An approach for detecting emerging operational risks from textual data
摘要
Operational risk (OpRisk) constitutes a significant non-financial threat with wide-ranging implications for financial institutions. While traditionally centered on regulatory compliance—encompassing data collection, capital requirement estimation, and the generation of managerial reports—OpRisk functions are increasingly shifting toward proactive strategies designed to anticipate and mitigate potential risk exposures. Artificial Intelligence techniques are playing an expanding role in this transformation by extracting actionable insights from unstructured data sources. In this study, we investigate the application of text analysis methods, a key component of natural language processing, to OpRisk event descriptions.

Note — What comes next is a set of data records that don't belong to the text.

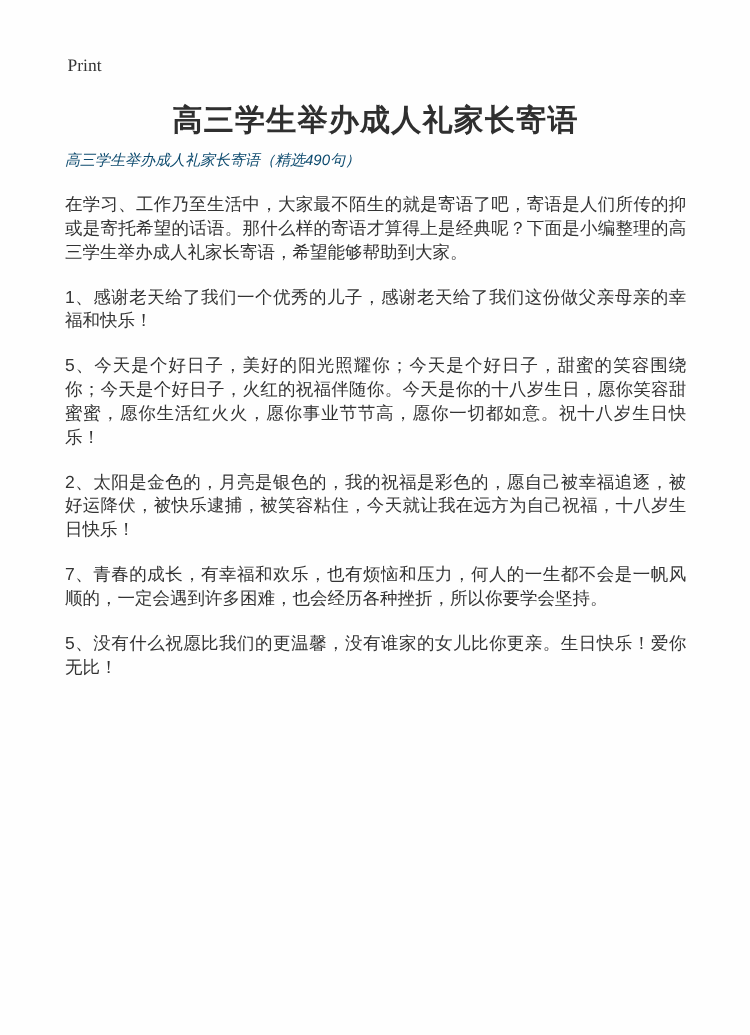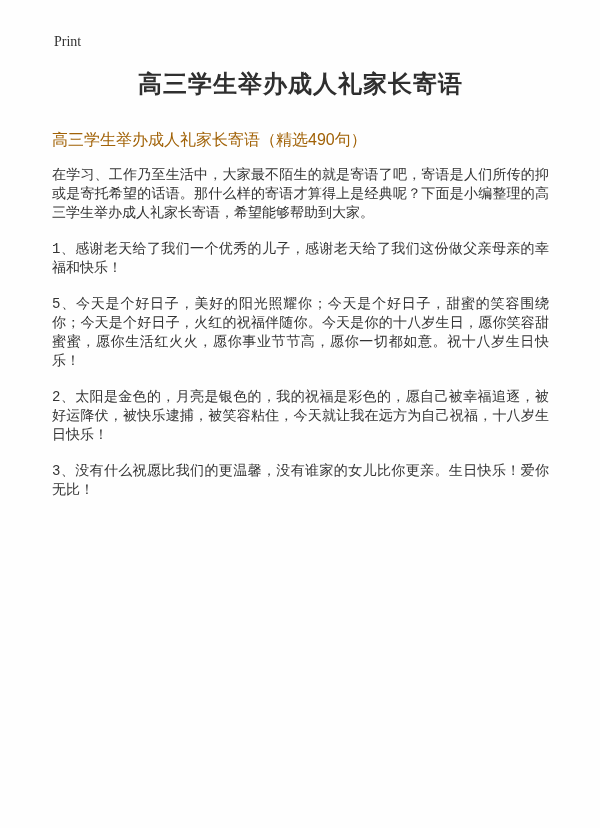--- a/index.html
+++ b/index.html
@@ -6,68 +6,69 @@
     margin: 0;
     padding: 0;
     background: #ffffff;
   }
   .page {
     position: relative;
     width: 600px;
     height: 828px;
     background: #fefefe;
     box-sizing: border-box;
-    padding: 32px 51px 0 52px;
+    padding: 44px 51px 0 52px;
     font-family: "Liberation Sans", sans-serif;
     color: #333333;
     overflow: hidden;
   }
   .print-link {
     display: inline-block;
     font-family: "Liberation Serif", serif;
     font-size: 14px;
     color: #333333;
     text-decoration: none;
     cursor: pointer;
     margin: 0 0 2px 2px;
   }
   h1.doc-title {
-    margin: 16px 0 30px 0;
+    margin: 16px 0 6px 0;
     text-align: center;
     font-size: 24px;
     font-weight: bold;
     letter-spacing: 1px;
     color: #2f2f2f;
   }
   p.doc-subtitle {
     margin: 0 0 15px 0;
-    font-size: 16px;
+    font-size: 12px;
     line-height: 20px;
-    color: #a16207;
+    color: #0c4a6e;
+    font-style: italic;
   }
   p.doc-paragraph {
     margin: 16px 0 17px 0;
     font-size: 14px;
     line-height: 19px;
     text-align: justify;
     color: #333333;
-    font-family: Liberation Mono, monospace;
   }
 </style>
 </head>
 <body>
 
 <div class="page">
 
   <a class="print-link">Print</a>
 
   <h1 class="doc-title">高三学生举办成人礼家长寄语</h1>
 
   <p class="doc-subtitle">高三学生举办成人礼家长寄语（精选490句）</p>
 
   <p class="doc-paragraph">在学习、工作乃至生活中，大家最不陌生的就是寄语了吧，寄语是人们所传的抑或是寄托希望的话语。那什么样的寄语才算得上是经典呢？下面是小编整理的高三学生举办成人礼家长寄语，希望能够帮助到大家。</p>
 
   <p class="doc-paragraph">1、感谢老天给了我们一个优秀的儿子，感谢老天给了我们这份做父亲母亲的幸福和快乐！</p>
   <p class="doc-paragraph">5、今天是个好日子，美好的阳光照耀你；今天是个好日子，甜蜜的笑容围绕你；今天是个好日子，火红的祝福伴随你。今天是你的十八岁生日，愿你笑容甜蜜蜜，愿你生活红火火，愿你事业节节高，愿你一切都如意。祝十八岁生日快乐！</p>
   <p class="doc-paragraph">2、太阳是金色的，月亮是银色的，我的祝福是彩色的，愿自己被幸福追逐，被好运降伏，被快乐逮捕，被笑容粘住，今天就让我在远方为自己祝福，十八岁生日快乐！</p>
-  <p class="doc-paragraph">3、没有什么祝愿比我们的更温馨，没有谁家的女儿比你更亲。生日快乐！爱你无比！</p>
+  <p class="doc-paragraph">7、青春的成长，有幸福和欢乐，也有烦恼和压力，何人的一生都不会是一帆风顺的，一定会遇到许多困难，也会经历各种挫折，所以你要学会坚持。</p>
+  <p class="doc-paragraph">5、没有什么祝愿比我们的更温馨，没有谁家的女儿比你更亲。生日快乐！爱你无比！</p>
 
 </div>
 
 </body></html>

The contributions of this work are threefold. First, we present a fully integrated workflow that applies text analysis techniques not only to internal event narratives but also to external data sources, including publicly available web content. Second, we introduce a tailored variant of latent Dirichlet allocation for clustering OpRisk events, aimed at uncovering latent patterns and identifying the underlying causes of risk. Third, recognizing the limitations of conventional models in mitigating the impact of future loss events, we explore the enhancement of traditional data sets with alternative sources that enable earlier detection of emerging risks. Specifically, we develop a real-time analysis of relevant content from X (formerly Twitter) to enable continuous monitoring of the evolving risk landscape and to detect early warning signals of novel risk types. This study demonstrates how these diverse methodologies can be cohesively integrated into a unified OpRisk management framework, fostering a more holistic, forward-looking, and adaptive approach to risk mitigation.